Characterizing Topics with Background Noise • alto

This vignette demonstrates the use of alignment to characterize topics that are contaminated by a kind of background noise. It corresponds to the second simulation in the manuscript accompanying this package. The arguments to this vignette (which can be modified in the original rmarkdown’s YAML) are,

K: The true number of topics underlying the simulated data. In the manuscript, \(K = 5\).
N: The number of samples (i.e., documents) to simulate. In the manuscript, this is set to 250.
V: The number of dimensions (i.e. vocabulary size) per sample. In the manuscript, this is set to 1000.
alpha: To what extent are the simulated data from a true LDA model (as opposed to background noise). Set to 1 for data from an LDA model and 0 for pure background noise.
id: A descriptive ID to associate with any saved results.
method: The alignment strategy to pass to align_topics.
n_models: The total number of models to fit to the simulated data. In the manuscript, this is set to 10.
out_dir: If results are saved, where should they be saved to?
save: Should any results be saved?

We load packages. The sim_gradient function that generates the contaminated LDA model is sourced from the link below.

library(alto)
#> 
#> Attaching package: 'alto'
#> The following object is masked from 'package:stats':
#> 
#>     weights
library(tidyverse)
#> ── Attaching core tidyverse packages ──────────────────────── tidyverse 2.0.0 ──
#> ✔ dplyr     1.1.0     ✔ readr     2.1.4
#> ✔ forcats   1.0.0     ✔ stringr   1.5.0
#> ✔ ggplot2   3.4.1     ✔ tibble    3.1.8
#> ✔ lubridate 1.9.2     ✔ tidyr     1.3.0
#> ✔ purrr     1.0.1
#> ── Conflicts ────────────────────────────────────────── tidyverse_conflicts() ──
#> ✖ dplyr::filter() masks stats::filter()
#> ✖ dplyr::lag()    masks stats::lag()
#> ℹ Use the 
library(MCMCpack)
#> Loading required package: coda
#> Loading required package: MASS
#> 
#> Attaching package: 'MASS'
#> 
#> The following object is masked from 'package:dplyr':
#> 
#>     select
#> 
#> ##
#> ## Markov Chain Monte Carlo Package (MCMCpack)
#> ## Copyright (C) 2003-2023 Andrew D. Martin, Kevin M. Quinn, and Jong Hee Park
#> ##
#> ## Support provided by the U.S. National Science Foundation
#> ## (Grants SES-0350646 and SES-0350613)
#> ##
source("https://raw.githubusercontent.com/krisrs1128/topic_align/main/simulations/simulation_functions.R")
my_theme()
#> Warning: The `size` argument of `element_rect()` is deprecated as of ggplot2 3.4.0.
#> ℹ Please use the `linewidth` argument instead.

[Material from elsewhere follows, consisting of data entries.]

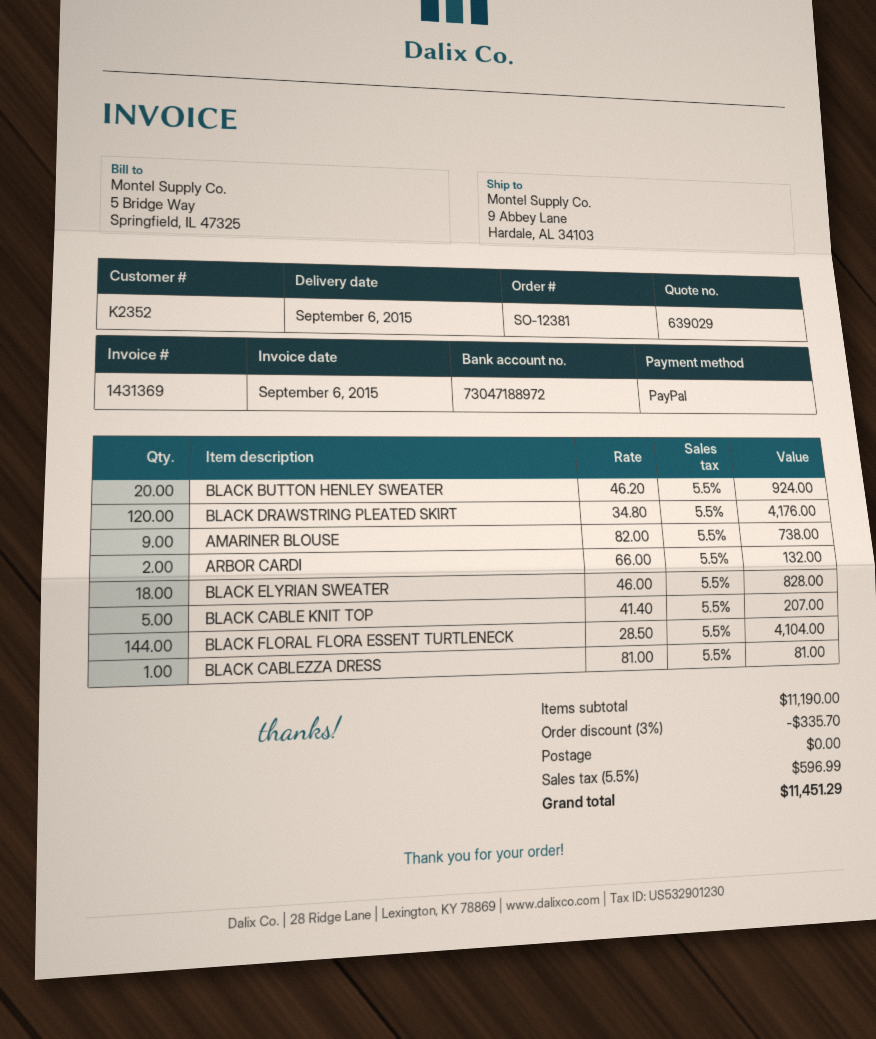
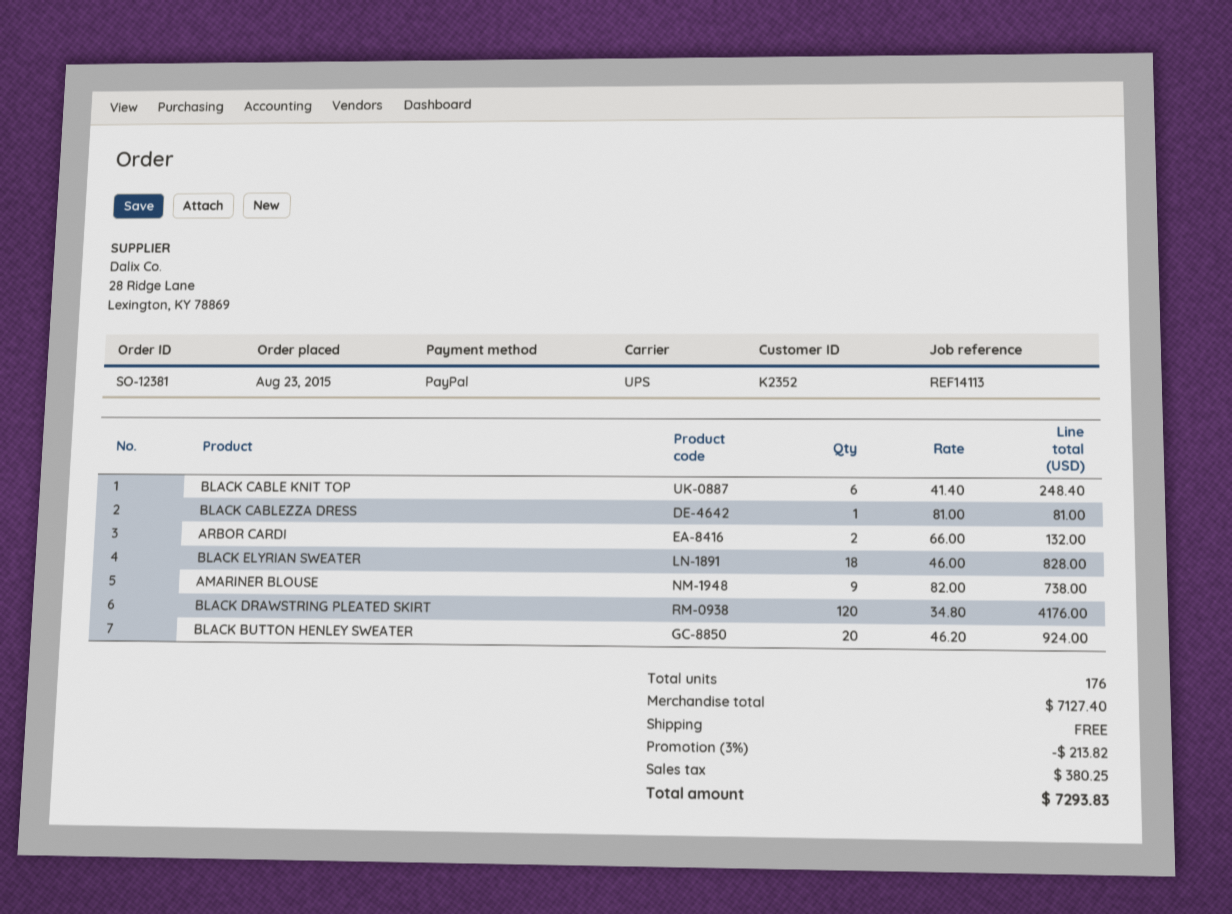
BLACK CABLE KNIT TOP: 5 x 41.40 = 207.00 -> 6 x 41.40 = 248.40
BLACK FLORAL FLORA ESSENT TURTLENECK: 144 x 28.50 = 4104.00 -> none
subtotal: 11190.00 -> 7127.40
discount: 3% = 335.70 -> 3% = 213.82
tax: 596.99 -> 380.25
total: 11451.29 -> 7293.83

The block below simulates from the contaminated LDA model. The \(\lambda_{\beta}\) and \(\lambda_{\gamma}\) parameters are as in the LDA simulation in the sim_lda.Rmd vignette. The \(\lambda_{\nu}\) parameter specifies the hyperparameter of the Dirichlet distribution used in the background noise.

attach(params)
lambdas <- list(beta = 0.1, gamma = 0.5, nu = 0.5, count = 1e4)
sim_data_ <- simulate_gradient(2 * N, K, V, lambdas, alpha = params$alpha)
sim_data <- sim_data_
sim_data$x <- sim_data$x[1:N, ]
sim_data$gamma <- sim_data$gamma[1:N, ]

Next, we run a sequence of LDA models and compute an alignment. This code is identical across vignettes.

lda_params <- map(1:n_models, ~ list(k = .))
names(lda_params) <- str_c("K", 1:n_models)
alignment <- sim_data$x %>%
  run_lda_models(lda_params, reset = TRUE, dir = "./fits/background_",  seed = as.integer(id)) %>%
  align_topics(method = params$method)
#> Using default value 'VEM' for 'method' LDA parameter.
#> Using default value 'VEM' for 'method' LDA parameter.
#> Using default value 'VEM' for 'method' LDA parameter.
#> Using default value 'VEM' for 'method' LDA parameter.
#> Using default value 'VEM' for 'method' LDA parameter.

Next, we extract the data that summarize the quality of topics emerging from the alignment.

scores <- topics(alignment)  %>%
  mutate(id = params$id)
key_topics <- compute_number_of_paths(alignment)

By saving these data into different directories, we can gather results across a variety of \(\alpha\)’s.

id_vars <- params[c("out_dir", "method", "alpha", "id", "N", "V", "K")]
if (params$save) {
  dir.create(params$out_dir, recursive = TRUE)
  write_csv(scores, save_str("scores", id_vars))
  write_csv(key_topics, save_str("key_topics", id_vars))
  exper <- list(sim_data, alignment)
  save(exper, file = save_str("exper", id_vars, "rda"))
}

if (params$perplexity && params$save) {
  perplexities <- matrix(nrow = params$n_models - 1, ncol = 2, dimnames = list(NULL, c("train", "test")))
  for (k in seq(2, params$n_models)) {
    load(str_c("fits/background_K", k, ".Rdata"))
    perplexities[k - 1, 1] <- topicmodels::perplexity(tm, sim_data$x)
    perplexities[k - 1, 2] <- topicmodels::perplexity(tm, sim_data_$x[(N + 1):(2 * N), ])
  }

  cbind(K = seq(2, params$n_models), perplexities) %>%
    as_tibble() %>%
    write_csv(save_str("perplexity", id_vars))
}